# A+ Slingshots PS-1 Review



## Screwdriver (May 31, 2011)

I haven't shot a slingshot for at least 25+ years until I received this A+ Slingshot PS-1 in unstained the other day. Years ago I shot Wristrockets and other assorted handmade slingshots but gave up the hobby when I went to college and got married. So a few weeks ago I got the bug again and found A+ through this site and decided to order one. I am blown away by the quality and workmanship of the PS-1. It's smaller and of a different design then other slingshots I have shot in the past, but after seeing a pic of how it's held, it just makes perfect sense. I have pretty large hands, but find the PS-1 a perfect size and after 100 shots I haven't had a single frame hit. Also, for my advanced age and lack of recent skills, it is very accurate and I was able to keep all my shots within a 5" group at about 25'.

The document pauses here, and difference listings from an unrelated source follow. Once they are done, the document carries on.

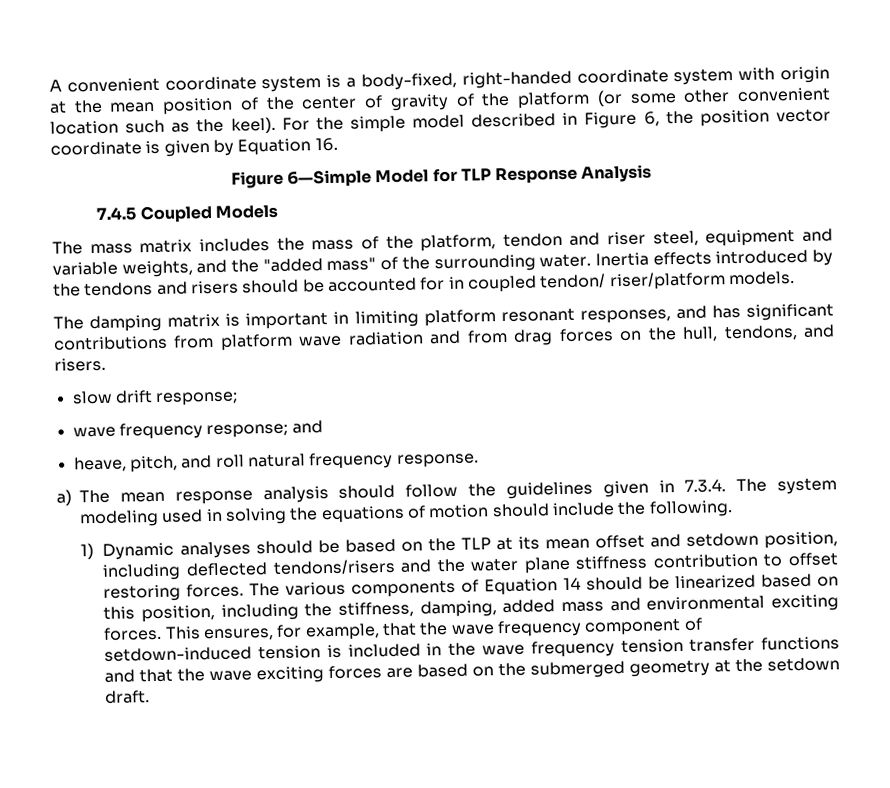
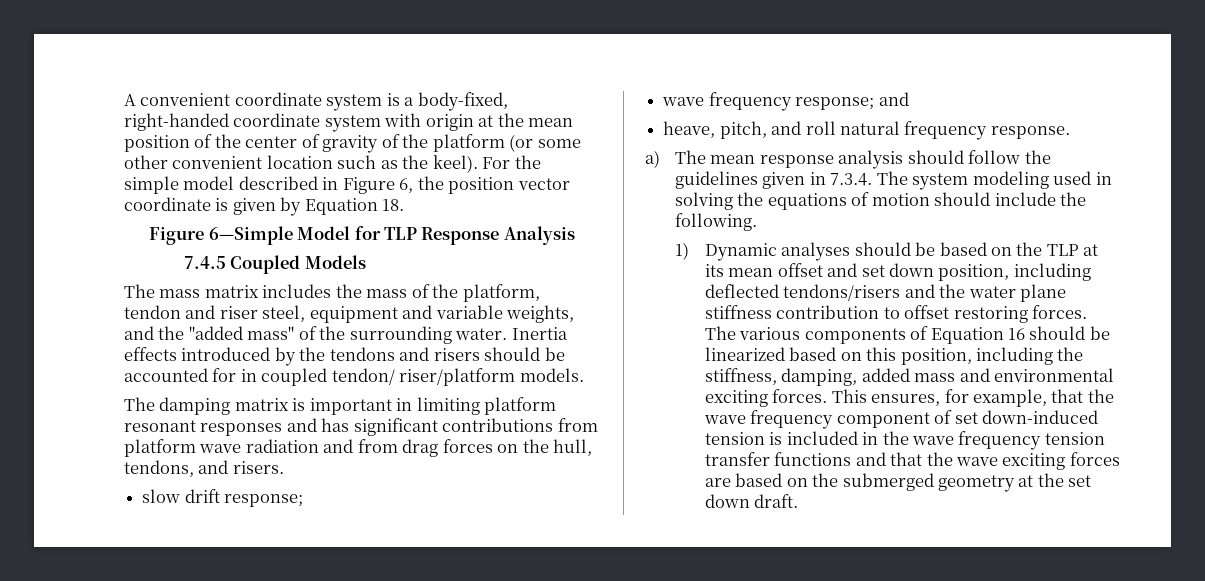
- For the simple model described in Figure 6, the position vector coordinate is given by Equation 16.
+ For the simple model described in Figure 6, the position vector coordinate is given by Equation 18.
- The damping matrix is important in limiting platform resonant responses, and has significant contributions from platform wave radiation and from drag forces on the hull, tendons, and risers.
+ The damping matrix is important in limiting platform resonant responses and has significant contributions from platform wave radiation and from drag forces on the hull, tendons, and risers.
- 1) Dynamic analyses should be based on the TLP at its mean offset and setdown position, including deflected tendons/risers and the water plane stiffness contribution to offset restoring forces.
+ 1) Dynamic analyses should be based on the TLP at its mean offset and set down position, including deflected tendons/risers and the water plane stiffness contribution to offset restoring forces.
- The various components of Equation 14 should be linearized based on this position, including the stiffness, damping, added mass and environmental exciting forces.
+ The various components of Equation 16 should be linearized based on this position, including the stiffness, damping, added mass and environmental exciting forces.
- This ensures, for example, that the wave frequency component of setdown-induced tension is included in the wave frequency tension transfer functions and that the wave exciting forces are based on the submerged geometry at the setdown draft.
+ This ensures, for example, that the wave frequency component of set down-induced tension is included in the wave frequency tension transfer functions and that the wave exciting forces are based on the submerged geometry at the set down draft.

Overall I am very happy with the A+ PS-1 and plan to try one of their Steel Reinforced PS-1's in Bamboo. Anyhow, a great quality product that is affordable and ships quickly for a handmade unit.....Overall, I am very pleased.


----------



## A+ Slingshots (Jan 22, 2010)

Really glad to hear it Screwdriver!!! Thanks for the great review!! I look forward to building the Bamboo for you whenever you're ready!!


----------



## Ultraman (May 20, 2011)

Yes Perry make an interesting little slingshot. I love the Red Wood one I got yesterday.


----------